Apologies to my vast readership for the two-week hiatus. My work schedule has changed so that I've had to reverse my body clock. I was left a zombie for about ten days, which was fine for a job that doesn't even require a high-school diploma but won't do for serious mental work. Then my wireless-network card died. But now that the old bod and the new card are in good working order, I'm back with another homilette.Today's feast marks the end of the liturgical year. It is fitting that Pope Pius XI established this feast for that purpose at a time in history when the rule of God over humanity was being so radically rejected by totalitarianism and other forms of secularism. That struggle is murkier today with Nazism dead, Communism in retreat, and radical Islam ascendant. But in the West, especially in Western Europe, the pretense remains widespread that man can successfully define the good for himself, both collectively and individually, without reference to the Creator. Today's feast and readings remind us that, at the end of the age if not of the day, that pretense will be utterly shattered along with all temporal regimes.
Whether one fears or welcomes that is a good measure of what one's fate will be.

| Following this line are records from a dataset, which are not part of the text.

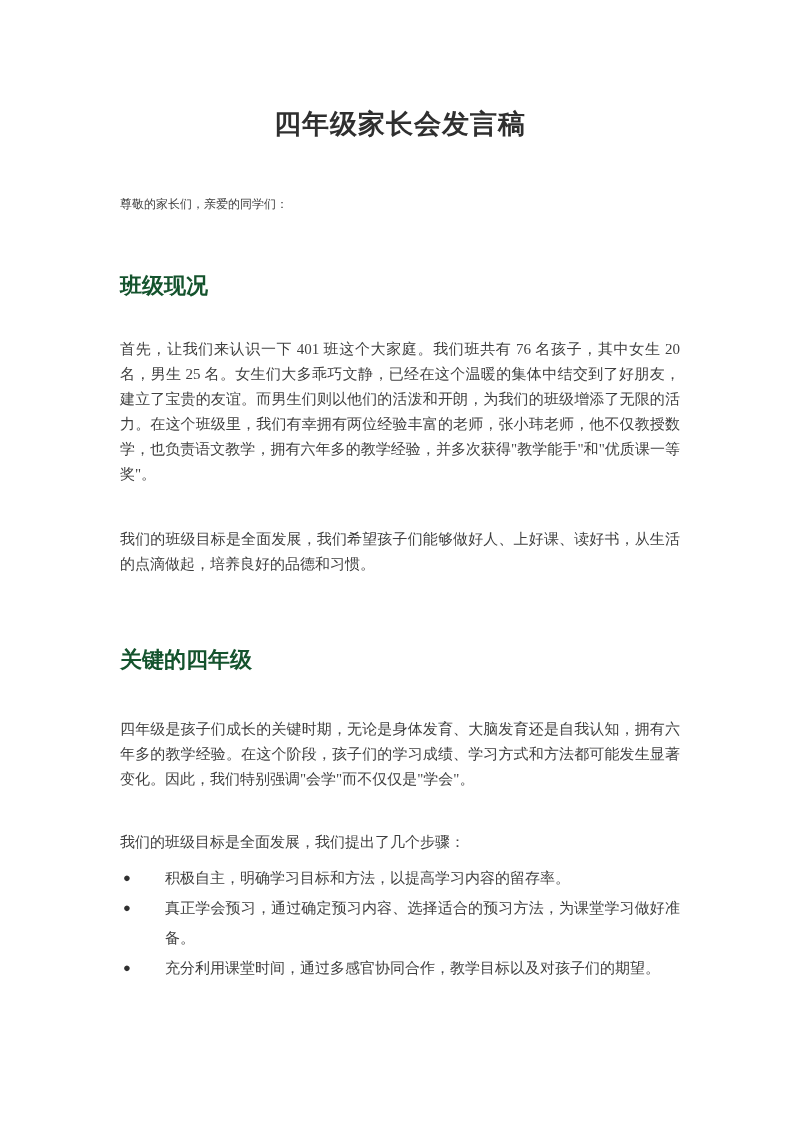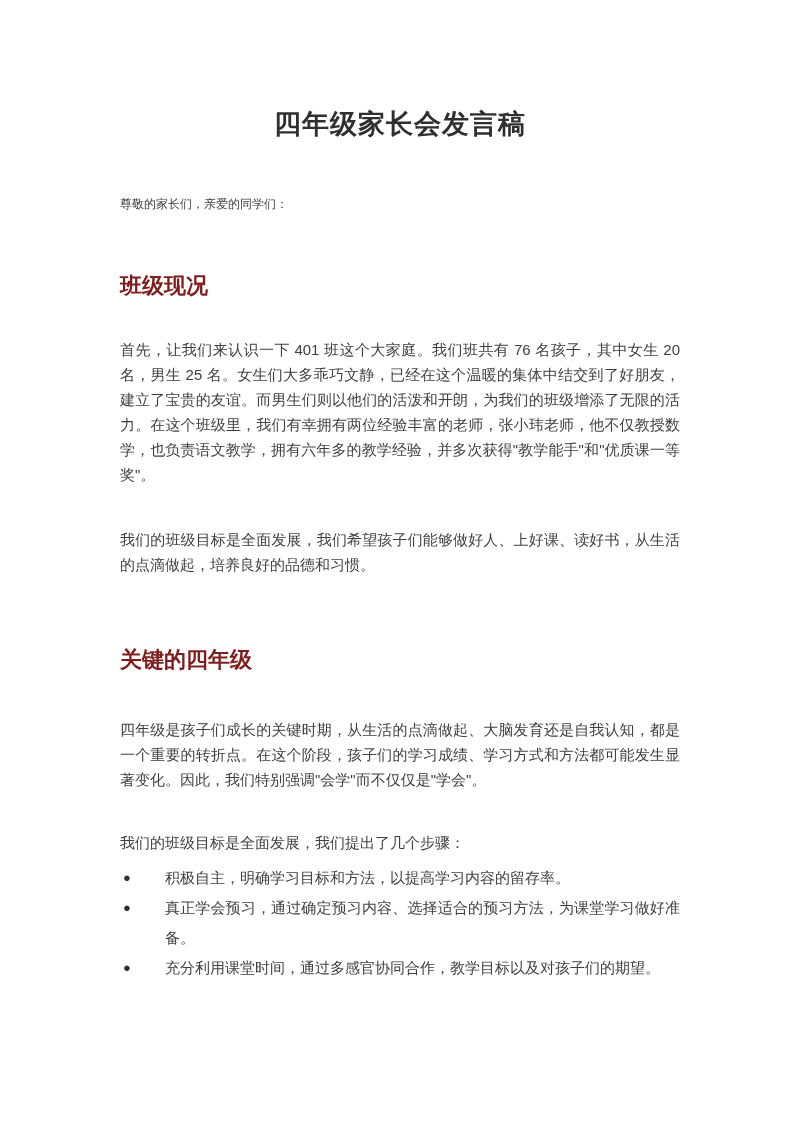"四年级家长会发言稿" .page { font-family: Liberation Sans, sans-serif -> Liberation Serif, serif }
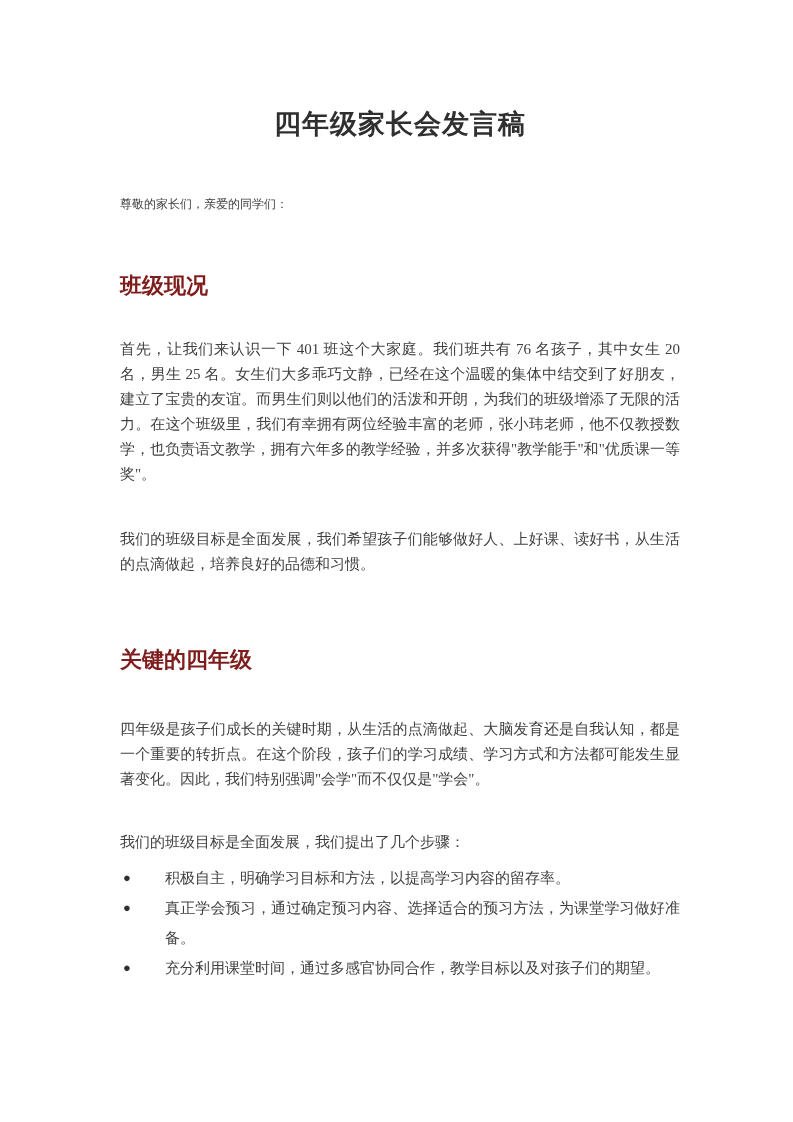"班级现况" .section-heading { color: #7f1d1d -> #14532d }
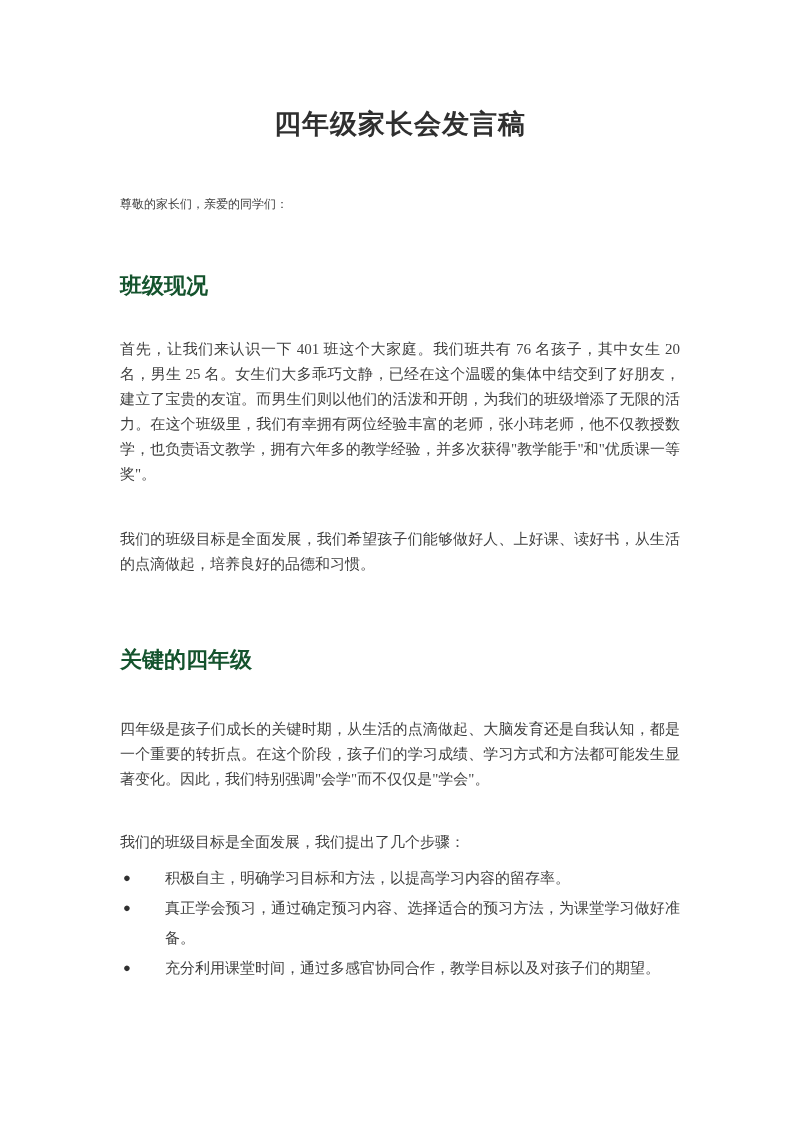"四年级是孩子们成长的关键时期，从生活的点滴做起、大脑发育还是自我认知，都是一个重" p.body-para { text: 从生活的点滴做起、大脑发育还是自我认知，都是一个重要的转折点 -> 无论是身体发育、大脑发育还是自我认知，拥有六年多的教学经验 }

Good to have you back Mike!
ReplyDeleteSo wonderful to see that wonderful depiction of Christ the Pantocrator from the apse mosaic of the cathedral at Cefalu. I remember how it sent shivers up and down my spine, just gazing at it on my one (and to date only) visit in July 1974. It is perhaps the most glorious Pantocrator ikon in existence, far dwarfing those of Monreale (near Palermo), Dafni, Hosios Loukos or Ravenna.